Pomyśl o rzeczach, które chciałaś/eś robić w młodości
W jednej z książek przeczytałam radę, która sprowadzała się do tego, że należy przypomnieć sobie jakie zawody chcieliśmy wykonywać w młodości (oczywiście przed tym, kiedy nie były one skalkulowane wysokimi zarobkami, czy zderzone z „rozsądkiem” rodziców).
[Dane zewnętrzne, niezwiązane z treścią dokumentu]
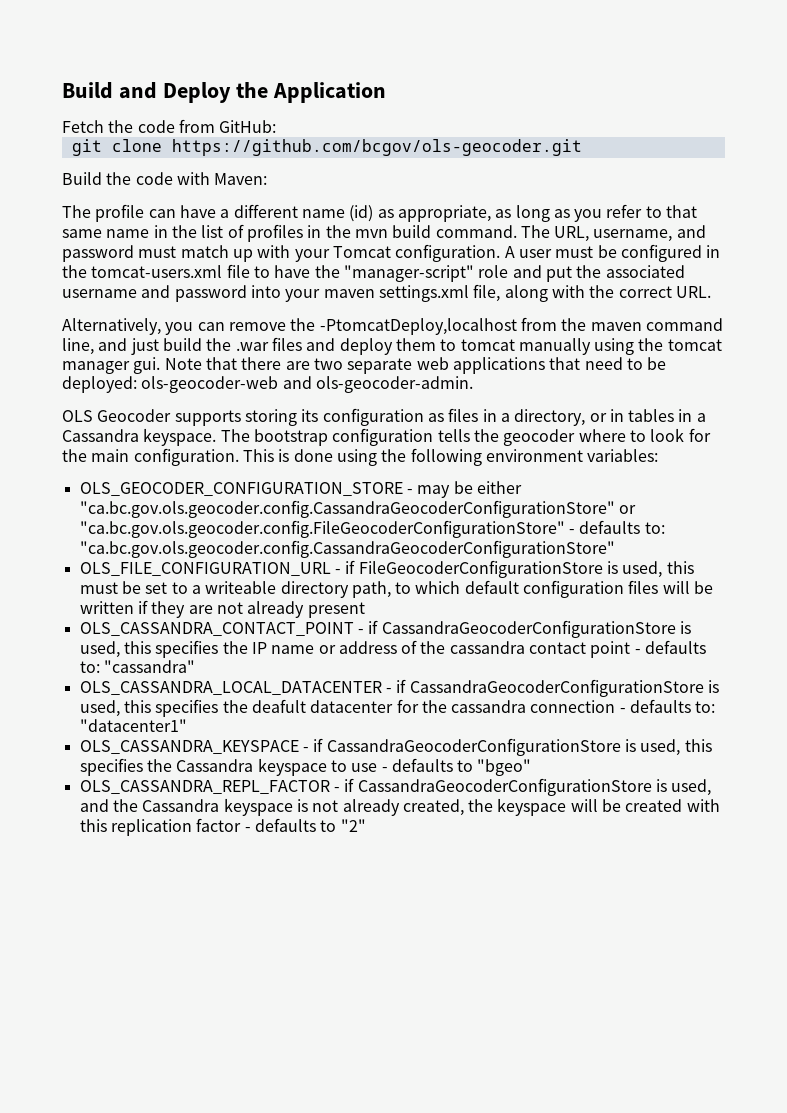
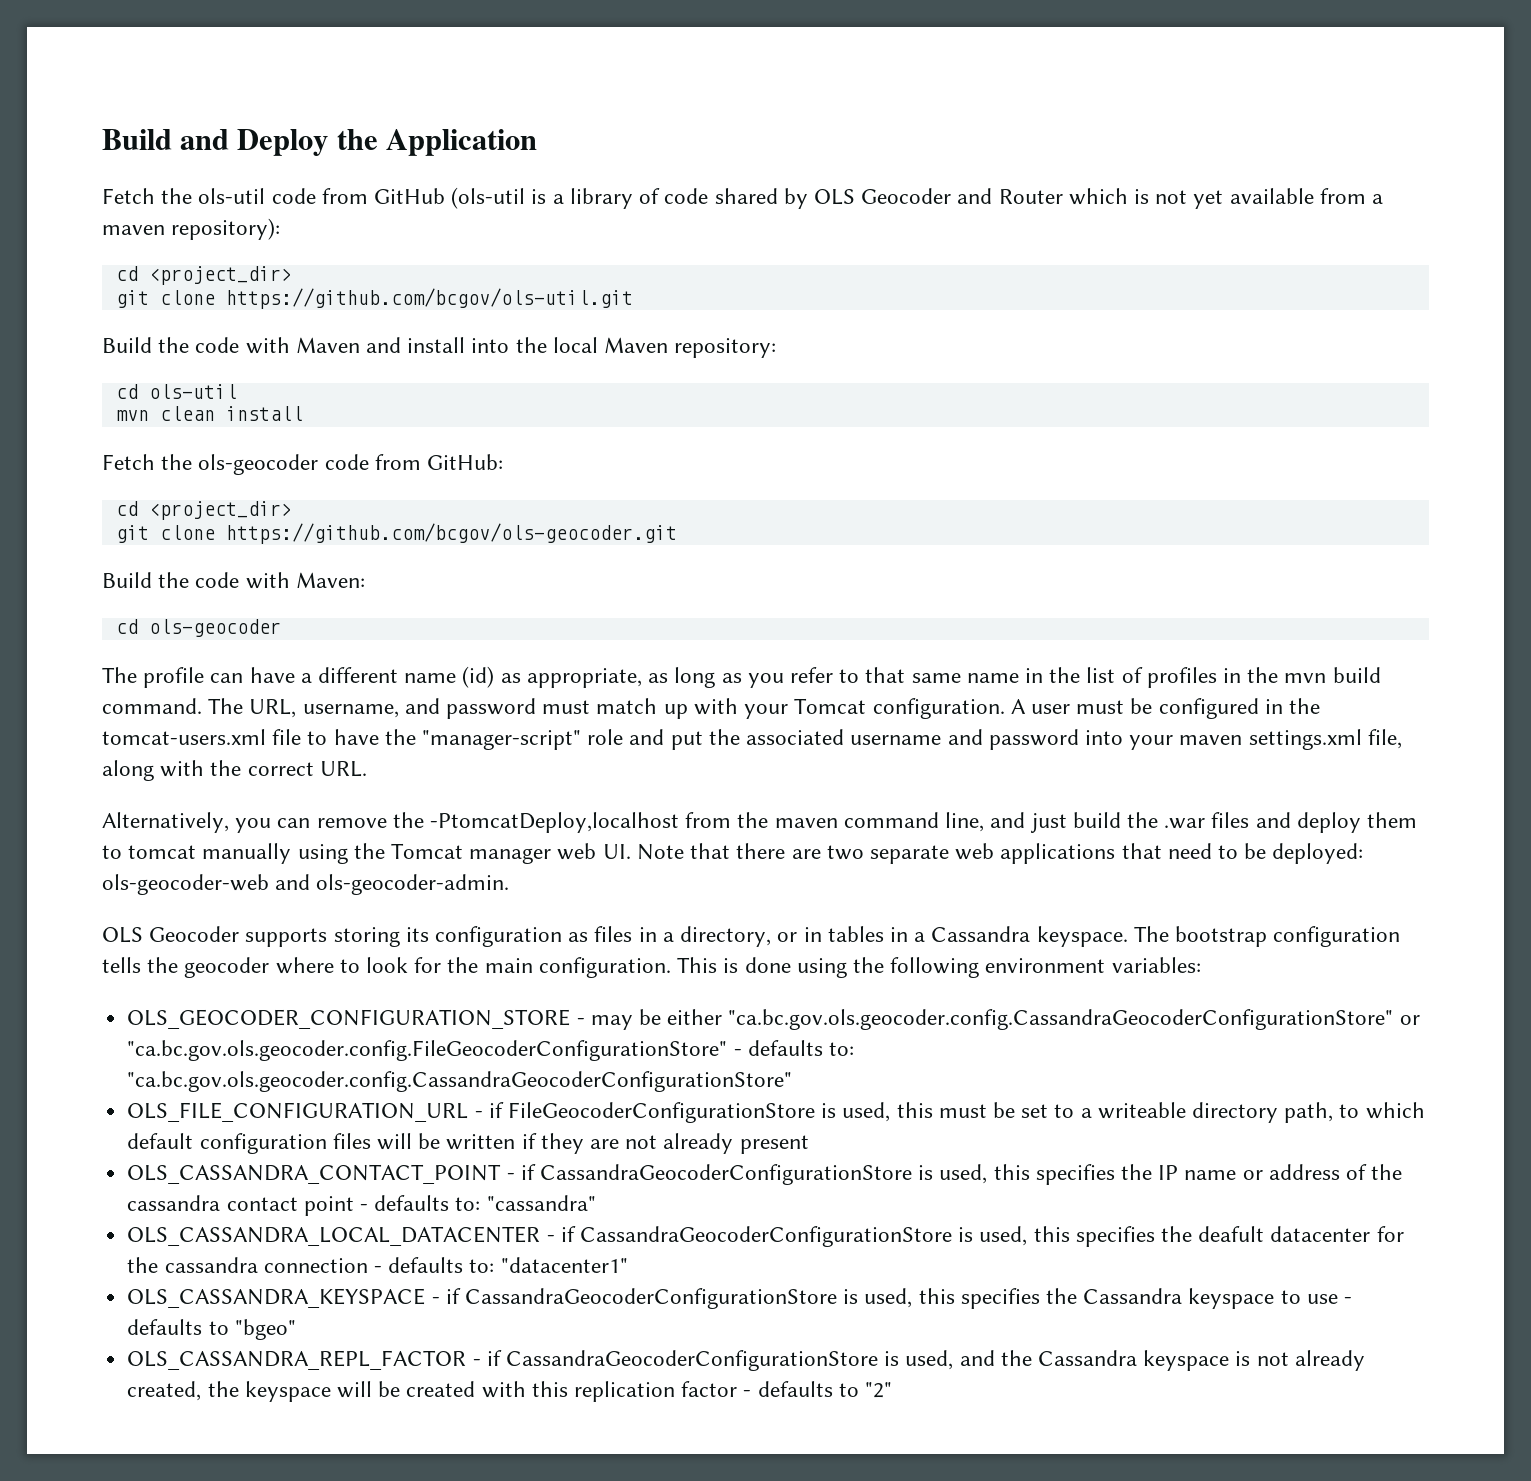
(134, 126) none -> [198,187,1384,209] [102,218,281,240] [115,266,292,285] [115,288,633,309] [102,337,777,358] [115,384,237,399] [115,406,303,421] [102,454,319,475] ols-util code from GitHub (ols-util is a library of code shared by OLS Geocoder and Router which is not yet available from a maven repository): // cd <project_dir> // git clone https://github.com/bcgov/ols-util.git // Build the code with Maven and install into the local Maven repository: // cd ols-util // mvn clean install // Fetch the ols-geocoder
(277, 126) none -> [115,501,292,520] // cd <project_dir>
(268, 179) none -> [115,619,281,637] // cd ols-geocoder
[667,339,722,351] [62,357,161,374] tomcat manager gui. -> [391,843,631,864] Tomcat manager web UI.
Być może jest gdzieś w nas głęboko ukryta tęsknota do tego, o czym marzyliśmy kiedyś i co sprawiało nam radość. Może warto do tego wrócić, zastanowić się i coś wykorzystać.
Na zakończeniu podzielę się z Wami porównaniem Emilii Wojciechowskiej w jej książce „Idealnie Dopasowana”, które niezwykle przypadło mi do gustu. Mianowicie autorka w/w książki zestawia wykonywanie pracy z jazdą samochodem i zastanawia się: „Czy jeśli jadąc samochodem źle skręcisz, to mimo wszystko jedziesz dalej czy zawracasz?”[2] A czy Ty masz ochotę zawrócić swoje życie zawodowe?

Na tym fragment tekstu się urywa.